Anzhelika partit, les fiançailles furent rompues. Voropaev perdit vraiment l’appel d’offres, le projet dut être fermé. Mais de nouvelles opportunités se dessinaient déjà à l’horizon et Aleksey se sentit même soulagé — tout s’était passé exactement comme il fallait.
Désormais, il fréquentait la meilleure avocate de la ville (après Naum Yakovlevitch, bien sûr). Elizaveta était devenue non seulement sa bien-aimée mais aussi une amie proche d’Alisa.
De plus, Liza convainquit Voropaev de rétablir la relation entre Alisa et sa mère.

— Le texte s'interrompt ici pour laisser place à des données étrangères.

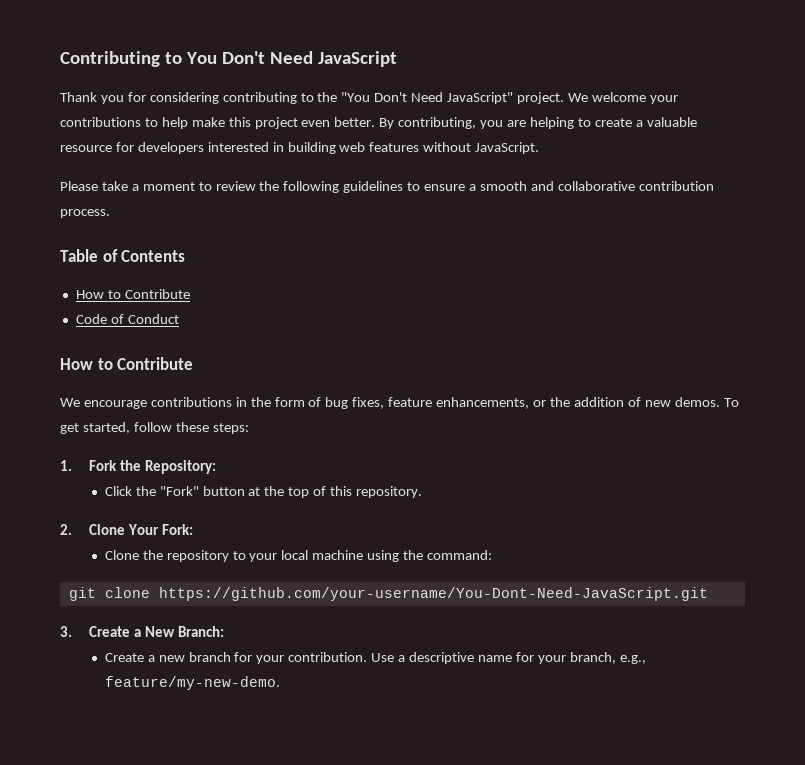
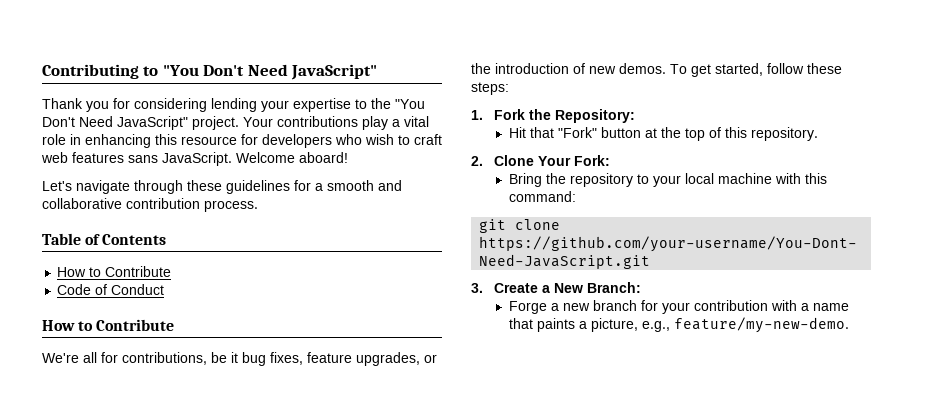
- Contributing to You Don't Need JavaScript
+ Contributing to "You Don't Need JavaScript"
- Thank you for considering contributing to the "You Don't Need JavaScript" project.
+ Thank you for considering lending your expertise to the "You Don't Need JavaScript" project.
- We welcome your contributions to help make this project even better. By contributing, you are helping to create a valuable resource for developers interested in building web features without JavaScript.
- Please take a moment to review the following guidelines to ensure a smooth and collaborative contribution process.
+ Your contributions play a vital role in enhancing this resource for developers who wish to craft web features sans JavaScript. Welcome aboard!
+ Let's navigate through these guidelines for a smooth and collaborative contribution process.
- We encourage contributions in the form of bug fixes, feature enhancements, or the addition of new demos.
+ We're all for contributions, be it bug fixes, feature upgrades, or the introduction of new demos.
- Click the "Fork" button at the top of this repository.
+ Hit that "Fork" button at the top of this repository.
- Clone the repository to your local machine using the command:
+ Bring the repository to your local machine with this command:
- Create a new branch for your contribution. Use a descriptive name for your branch, e.g., feature/my-new-demo.
+ Forge a new branch for your contribution with a name that paints a picture, e.g., feature/my-new-demo.

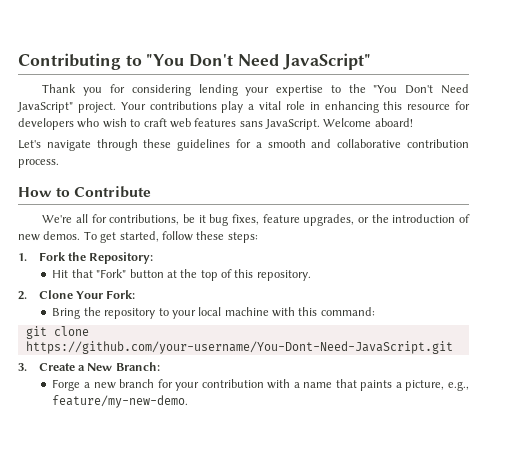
- Table of Contents
- How to Contribute
- Code of Conduct

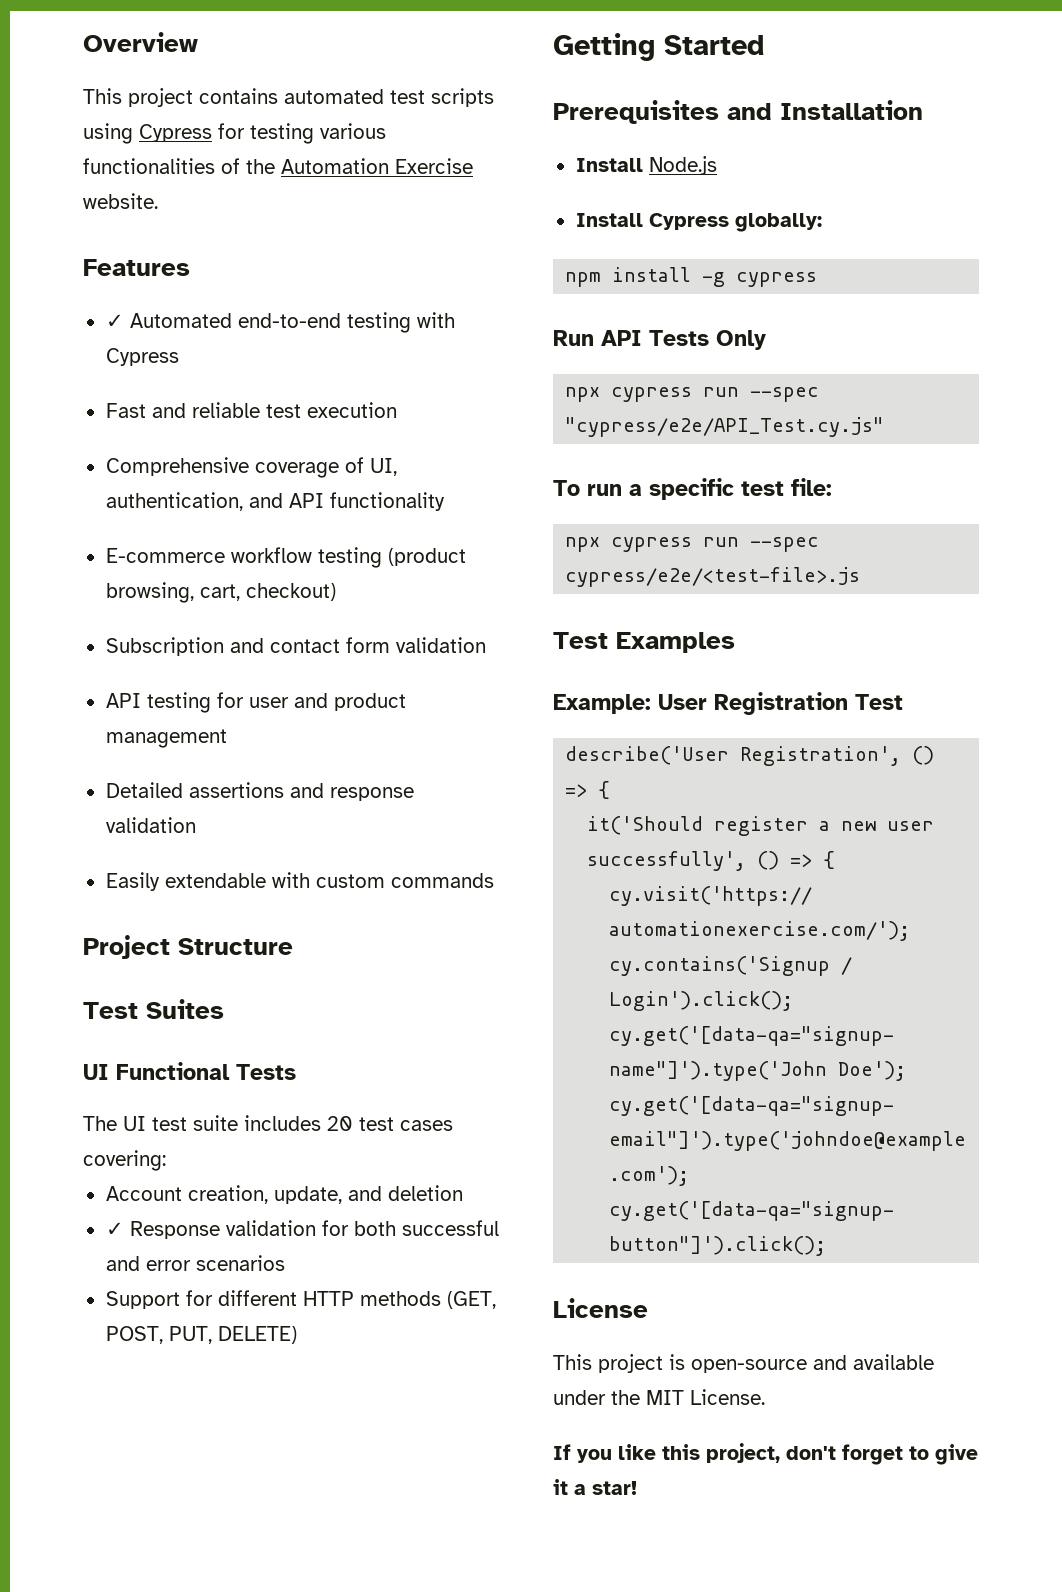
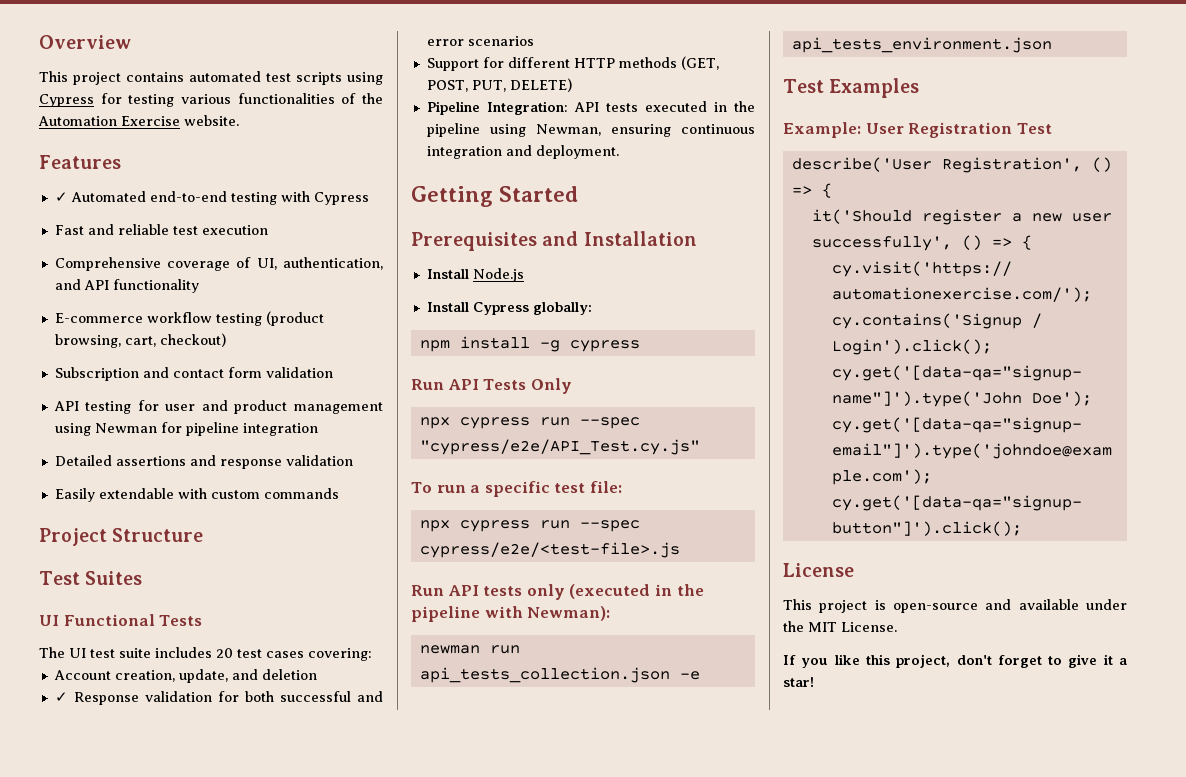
- API testing for user and product management
+ API testing for user and product management using Newman for pipeline integration
+ Pipeline Integration: API tests executed in the pipeline using Newman, ensuring continuous integration and deployment.
+ Run API tests only (executed in the pipeline with Newman):
+ newman run api_tests_collection.json -e api_tests_environment.json

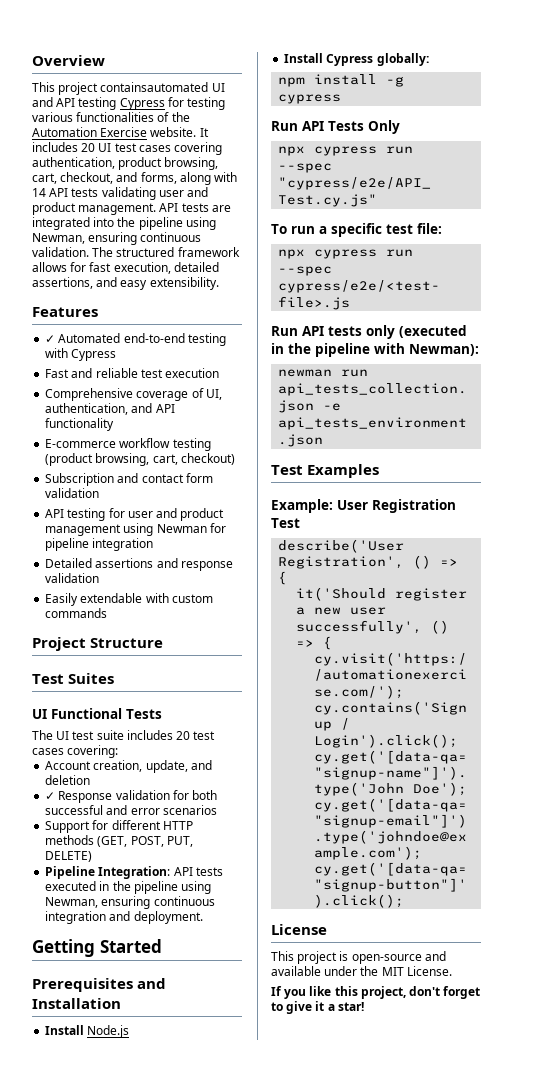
- This project contains automated test scripts using Cypress for testing various functionalities of the Automation Exercise website.
+ This project containsautomated UI and API testing Cypress for testing various functionalities of the Automation Exercise website. It includes 20 UI test cases covering authentication, product browsing, cart, checkout, and forms, along with 14 API tests validating user and product management. API tests are integrated into the pipeline using Newman, ensuring continuous validation. The structured framework allows for fast execution, detailed assertions, and easy extensibility.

Aleksey fit tout son possible pour qu’elles puissent se voir, communiquer et passer autant de temps ensemble qu’elles le souhaitaient.
Ainsi, en août, Alisa rencontra sa mère — Vera était venue spécialement de Londres. La jeune fille n’avait pas été aussi heureuse depuis longtemps. Et tout cela grâce à Liza, qui allait bientôt faire à Alisa un autre cadeau important — devenir sa nouvelle mère.